Do you also want to bring back factory assembly line jobs?
Do you think “commoditization” of intelligence and creativity, whatever that means exactly, is a new phenomenon?
I am sure there will be some countries that slow things down.
If anything, we should be against AI being used for important stuff because most AI suck.
There are many, many people (myself included) who want to see black-box predictors banned unless they are doing something trivial and unimportant (and that's the goal of the GDPR and PIPL rules). So there's another group to align with, and this group has a lot of political clout at the moment.
Rejecting automated art is a slightly odd, but I presume there will be some group that would align with that too.
So it sounds like you can start building consensus with some other groups already, which is the kind of political power you will need in order to effect change.

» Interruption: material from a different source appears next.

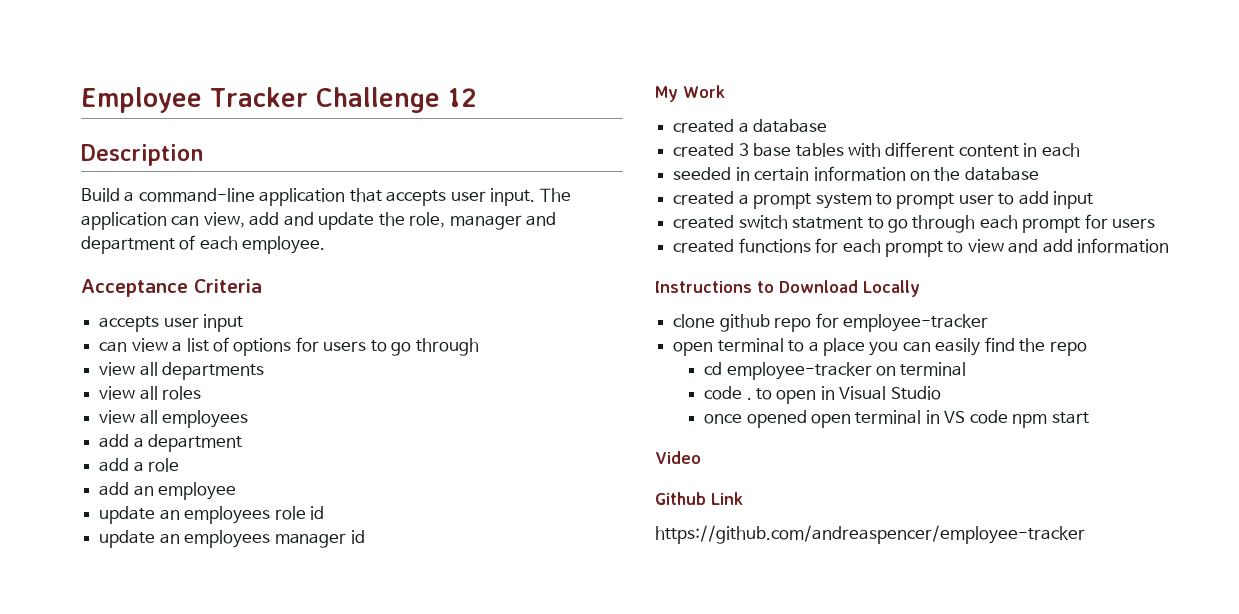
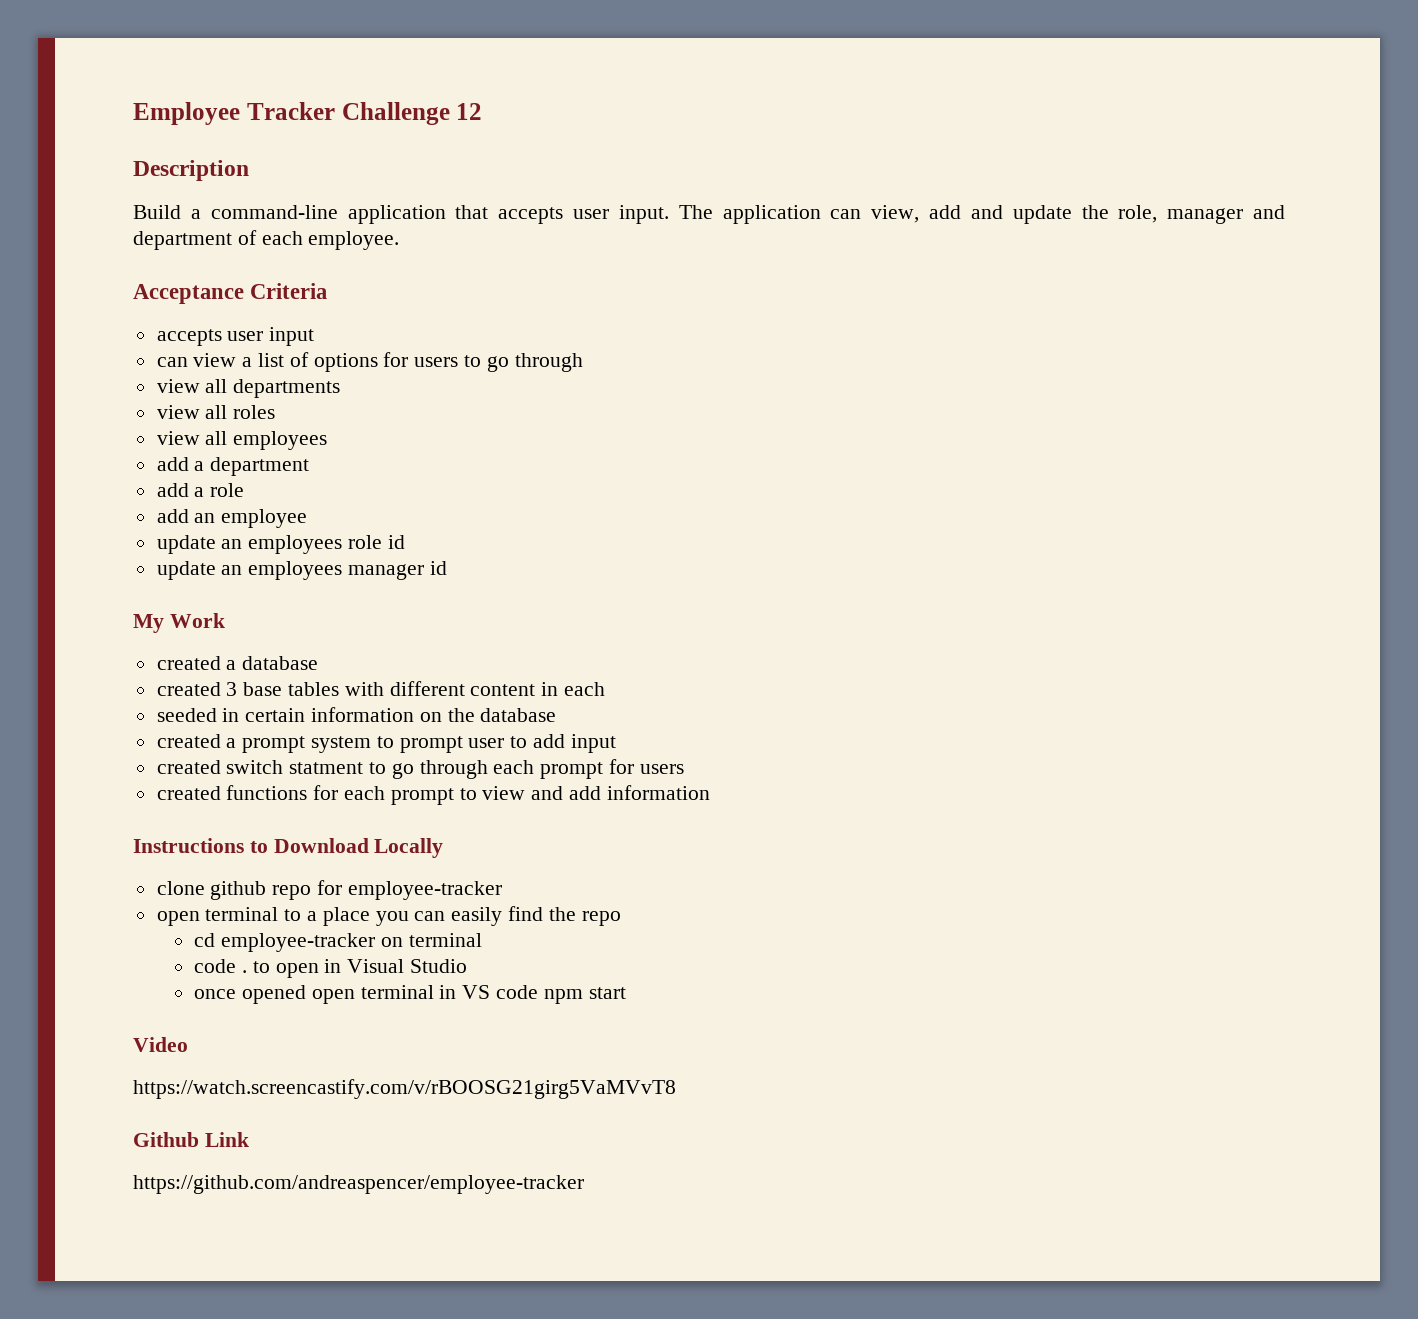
(701, 457) none -> [133,1079,676,1099] // https://watch.screencastify.com/v/rBOOSG21girg5VaMVvT8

That is, people are already organizing against AI as deployed to accelerate modes of domination, control exploitation: workers employed in dataset labeling — particularly displaced people — who are exploited by big tech; tenants rights organizations fighting against use of biometric technologies like facial recognition; those who are organizing to oppose mass serveillance; activists trying to address the use of AI in discriminatory lending, policing; Indigenous activists pushing back against impact of NLP on Native and “low resource” languages.
Marx talks briefly about the potential benefits and harms of automatons — ultimately it’s an issue of who gets to control the technology, does power rest in the hands of a few elites or are is it accountable to “everyday” people. You might find this article “The Nonmachinables” https://logicmag.io/distribution/the-nonmachinables/ relevant.
To sum up, a lot is happening and there’s a lot of potential solidarity if we look beyond the “ML engineer” class bubble.
For example: if there shouldn't be billionaires, why buy from Amazon rather than a local shop?
Perhaps the same level of consciousness and self reflection would be required here too.